Non-fiction prize-winner Bethan Eynon sent me this update on her studies and career aims:
I graduate this June with a BS in Journalism, a minor in Sociology, and a Women's Studies Certificate. Until then, most of my energy is going toward finishing my honors thesis, in which I'm looking at the use of feminist ideology, specifically empowerment, in advertising to motivate women's consumption. My conclusion is that feminist ideology, when co-opted by marketers, is used to further a capitalist, patriarchal system that feminists actually work to subvert.If you haven't read Bethan's winning entry, I highly recommend it. You'll understand her comments once you've read her essay.
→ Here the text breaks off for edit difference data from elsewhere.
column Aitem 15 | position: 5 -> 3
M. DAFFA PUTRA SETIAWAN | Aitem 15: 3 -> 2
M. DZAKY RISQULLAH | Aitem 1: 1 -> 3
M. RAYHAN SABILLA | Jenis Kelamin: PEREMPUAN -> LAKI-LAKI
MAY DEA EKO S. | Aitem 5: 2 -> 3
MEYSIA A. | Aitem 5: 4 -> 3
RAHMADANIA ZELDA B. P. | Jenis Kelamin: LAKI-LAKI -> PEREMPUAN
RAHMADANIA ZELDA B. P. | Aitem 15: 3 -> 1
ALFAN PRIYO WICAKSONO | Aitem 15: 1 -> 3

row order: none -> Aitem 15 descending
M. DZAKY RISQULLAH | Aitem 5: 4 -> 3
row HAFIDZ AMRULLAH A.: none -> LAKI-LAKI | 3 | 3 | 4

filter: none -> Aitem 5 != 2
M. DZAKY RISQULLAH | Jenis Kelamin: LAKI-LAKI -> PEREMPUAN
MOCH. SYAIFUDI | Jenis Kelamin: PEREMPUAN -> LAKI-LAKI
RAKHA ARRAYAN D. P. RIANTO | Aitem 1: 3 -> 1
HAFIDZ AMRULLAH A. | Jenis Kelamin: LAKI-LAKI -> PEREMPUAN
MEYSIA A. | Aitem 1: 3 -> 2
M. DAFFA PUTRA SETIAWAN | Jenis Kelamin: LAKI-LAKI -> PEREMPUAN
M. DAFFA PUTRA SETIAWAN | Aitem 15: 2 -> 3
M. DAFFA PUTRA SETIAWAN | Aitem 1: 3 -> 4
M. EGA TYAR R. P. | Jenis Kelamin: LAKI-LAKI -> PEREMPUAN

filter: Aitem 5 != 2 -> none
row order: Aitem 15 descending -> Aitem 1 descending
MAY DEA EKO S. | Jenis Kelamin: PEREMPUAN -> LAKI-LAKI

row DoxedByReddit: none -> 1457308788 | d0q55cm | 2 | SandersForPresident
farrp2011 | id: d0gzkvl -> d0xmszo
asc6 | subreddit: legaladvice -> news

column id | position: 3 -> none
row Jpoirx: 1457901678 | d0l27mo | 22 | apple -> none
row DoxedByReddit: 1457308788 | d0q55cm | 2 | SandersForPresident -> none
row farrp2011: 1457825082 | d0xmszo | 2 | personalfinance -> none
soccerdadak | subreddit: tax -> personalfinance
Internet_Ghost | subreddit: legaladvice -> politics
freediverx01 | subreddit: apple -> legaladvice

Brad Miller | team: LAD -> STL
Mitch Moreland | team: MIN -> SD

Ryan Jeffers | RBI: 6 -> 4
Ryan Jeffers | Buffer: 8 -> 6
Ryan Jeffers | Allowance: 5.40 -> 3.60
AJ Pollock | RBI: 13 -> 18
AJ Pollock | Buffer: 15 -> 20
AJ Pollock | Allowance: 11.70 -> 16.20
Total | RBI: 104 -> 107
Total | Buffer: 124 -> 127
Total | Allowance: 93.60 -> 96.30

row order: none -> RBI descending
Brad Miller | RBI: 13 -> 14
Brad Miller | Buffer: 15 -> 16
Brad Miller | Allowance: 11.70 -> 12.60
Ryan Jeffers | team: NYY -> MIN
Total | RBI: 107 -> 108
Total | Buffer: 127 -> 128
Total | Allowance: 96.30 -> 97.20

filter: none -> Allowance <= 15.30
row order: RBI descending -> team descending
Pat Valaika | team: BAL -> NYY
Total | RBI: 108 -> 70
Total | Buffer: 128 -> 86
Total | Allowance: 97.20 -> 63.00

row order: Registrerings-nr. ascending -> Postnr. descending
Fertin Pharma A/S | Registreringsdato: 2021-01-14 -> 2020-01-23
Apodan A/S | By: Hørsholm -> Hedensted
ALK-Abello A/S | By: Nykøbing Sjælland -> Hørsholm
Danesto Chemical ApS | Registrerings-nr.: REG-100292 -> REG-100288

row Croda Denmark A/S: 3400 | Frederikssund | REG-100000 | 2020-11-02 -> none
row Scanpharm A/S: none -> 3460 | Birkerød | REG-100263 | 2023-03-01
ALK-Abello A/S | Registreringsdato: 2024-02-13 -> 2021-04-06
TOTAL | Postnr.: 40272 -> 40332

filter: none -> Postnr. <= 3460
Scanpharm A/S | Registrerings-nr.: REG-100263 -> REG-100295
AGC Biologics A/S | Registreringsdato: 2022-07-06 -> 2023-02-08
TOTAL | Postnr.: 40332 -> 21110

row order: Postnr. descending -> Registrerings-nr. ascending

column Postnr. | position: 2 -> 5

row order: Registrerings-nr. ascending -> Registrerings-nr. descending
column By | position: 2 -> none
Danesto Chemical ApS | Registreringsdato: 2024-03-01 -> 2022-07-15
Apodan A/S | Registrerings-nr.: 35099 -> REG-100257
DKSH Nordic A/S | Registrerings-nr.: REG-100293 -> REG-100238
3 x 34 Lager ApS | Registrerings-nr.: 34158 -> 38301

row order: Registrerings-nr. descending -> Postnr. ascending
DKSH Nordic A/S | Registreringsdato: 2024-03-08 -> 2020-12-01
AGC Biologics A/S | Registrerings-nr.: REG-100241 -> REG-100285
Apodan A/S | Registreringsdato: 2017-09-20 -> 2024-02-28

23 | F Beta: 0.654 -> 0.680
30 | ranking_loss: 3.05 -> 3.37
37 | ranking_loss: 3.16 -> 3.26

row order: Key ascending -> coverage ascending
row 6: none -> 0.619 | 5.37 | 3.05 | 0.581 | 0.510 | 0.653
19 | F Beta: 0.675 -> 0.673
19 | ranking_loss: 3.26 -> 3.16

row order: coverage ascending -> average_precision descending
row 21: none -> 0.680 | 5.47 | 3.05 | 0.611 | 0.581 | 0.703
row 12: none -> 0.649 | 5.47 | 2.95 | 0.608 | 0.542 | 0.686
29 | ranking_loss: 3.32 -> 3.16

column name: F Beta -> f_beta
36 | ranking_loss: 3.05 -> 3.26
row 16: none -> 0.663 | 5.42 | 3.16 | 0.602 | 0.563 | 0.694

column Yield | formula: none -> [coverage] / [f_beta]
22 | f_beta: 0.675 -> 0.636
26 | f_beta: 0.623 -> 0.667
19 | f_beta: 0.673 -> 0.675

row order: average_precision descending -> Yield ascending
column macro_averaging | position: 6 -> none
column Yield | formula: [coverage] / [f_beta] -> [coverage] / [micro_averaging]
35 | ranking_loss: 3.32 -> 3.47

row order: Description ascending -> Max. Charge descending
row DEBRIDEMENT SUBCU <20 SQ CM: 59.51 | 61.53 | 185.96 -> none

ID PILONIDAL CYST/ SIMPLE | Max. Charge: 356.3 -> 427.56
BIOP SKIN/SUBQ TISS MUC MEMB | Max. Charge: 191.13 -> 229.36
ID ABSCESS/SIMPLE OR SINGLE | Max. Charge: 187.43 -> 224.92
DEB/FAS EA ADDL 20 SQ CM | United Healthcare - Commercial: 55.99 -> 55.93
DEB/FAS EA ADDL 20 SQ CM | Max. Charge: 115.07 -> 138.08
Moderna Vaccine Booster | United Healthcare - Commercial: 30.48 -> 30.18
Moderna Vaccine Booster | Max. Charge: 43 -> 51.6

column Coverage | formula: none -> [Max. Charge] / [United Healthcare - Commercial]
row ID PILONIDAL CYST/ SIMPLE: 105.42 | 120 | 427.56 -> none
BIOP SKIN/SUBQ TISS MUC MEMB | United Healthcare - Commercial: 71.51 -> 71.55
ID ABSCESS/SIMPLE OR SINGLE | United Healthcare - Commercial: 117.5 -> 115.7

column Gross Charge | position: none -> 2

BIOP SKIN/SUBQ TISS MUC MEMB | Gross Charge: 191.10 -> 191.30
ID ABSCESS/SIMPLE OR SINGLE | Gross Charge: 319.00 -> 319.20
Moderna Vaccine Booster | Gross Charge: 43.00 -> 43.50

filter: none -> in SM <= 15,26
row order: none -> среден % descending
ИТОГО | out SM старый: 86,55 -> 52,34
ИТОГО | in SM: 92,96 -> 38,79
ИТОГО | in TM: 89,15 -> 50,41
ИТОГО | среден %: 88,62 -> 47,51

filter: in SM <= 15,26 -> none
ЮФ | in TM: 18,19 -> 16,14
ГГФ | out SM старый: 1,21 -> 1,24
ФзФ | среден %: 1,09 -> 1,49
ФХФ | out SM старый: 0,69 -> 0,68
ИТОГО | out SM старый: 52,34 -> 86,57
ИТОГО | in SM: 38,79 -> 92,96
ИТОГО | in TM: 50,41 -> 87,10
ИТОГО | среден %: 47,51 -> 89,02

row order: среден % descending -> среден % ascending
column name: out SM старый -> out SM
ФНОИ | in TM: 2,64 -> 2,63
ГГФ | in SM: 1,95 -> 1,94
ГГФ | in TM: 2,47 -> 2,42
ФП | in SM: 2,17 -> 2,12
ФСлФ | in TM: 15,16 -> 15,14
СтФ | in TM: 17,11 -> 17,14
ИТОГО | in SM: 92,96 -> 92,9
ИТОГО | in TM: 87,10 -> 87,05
If you know of a suitable job opening in journalism or Media Relations/ Communications in the private sector, let me know and I'll pass it on to Bethan.
Her Senior thesis topic has been relevant for 30 years. Marketers have been exploiting "feminist empowerment" since the 70s. If you're old enough, you will recall the Virginia Slims cigarette ads, "You've come a long way, baby," which overtly suggested that killing yourself with cigarettes was a sign of empowerment.
I have long admired Microsoft's ads. Their depiction of women working productively and professionally in an "Office" environment is always subtle and powerful. Take a look at a recent MSFT ad, which I have marked up very slightly:
While I can't say for certain this is Paris, it looks like Paris--with all that "Old World" charm and promise of high-powered corporate positions and travel such a posting implies to American readers.
"Smile. You're going to work." Great line, but our professionally dressed young model isn't smiling. She does, however, have the faintest Mona-Lisa-like hint of a confident upturn in her lips. Also note that she is so high-powered, she doesn't even need to carry a laptop or a briefcase. All that awaits her at the office.
If this isn't empowerment, I don't know what is. The outfit, the lack of lowly corporate-world accoutrements like laptops, the poise in her walk and expression--all speak to a position at the top of the corporate game.
The ad is trumpeting not just female empowerment via Office2007, but the allure and virtues of global corporate life. Actual corporate life is a series of harried trips and dull, stupifying meetings filled with pointless Powerpoint slides and "marketing targets" and the like. You don't get to walk around Paris feeling smug--you're a corporate donkey who needs to generate $5 million in sales or you're toast.
Naturally, I had to subvert the ad's many subtexts. First, Mr. Softee is not about empowerment--it's about profit. (Mr. Softee is stock market slang for Microsoft, as its ticker symbol is MSFT.) And empowerment is not about your corporate office in Paris--it's being freed of the corporate treadmill entirely. Lastly, productivity is not about using software or phony "passion" for your corporate gig (which you're only using to get a better gig elsewhere)--it's about building your own business and your own life.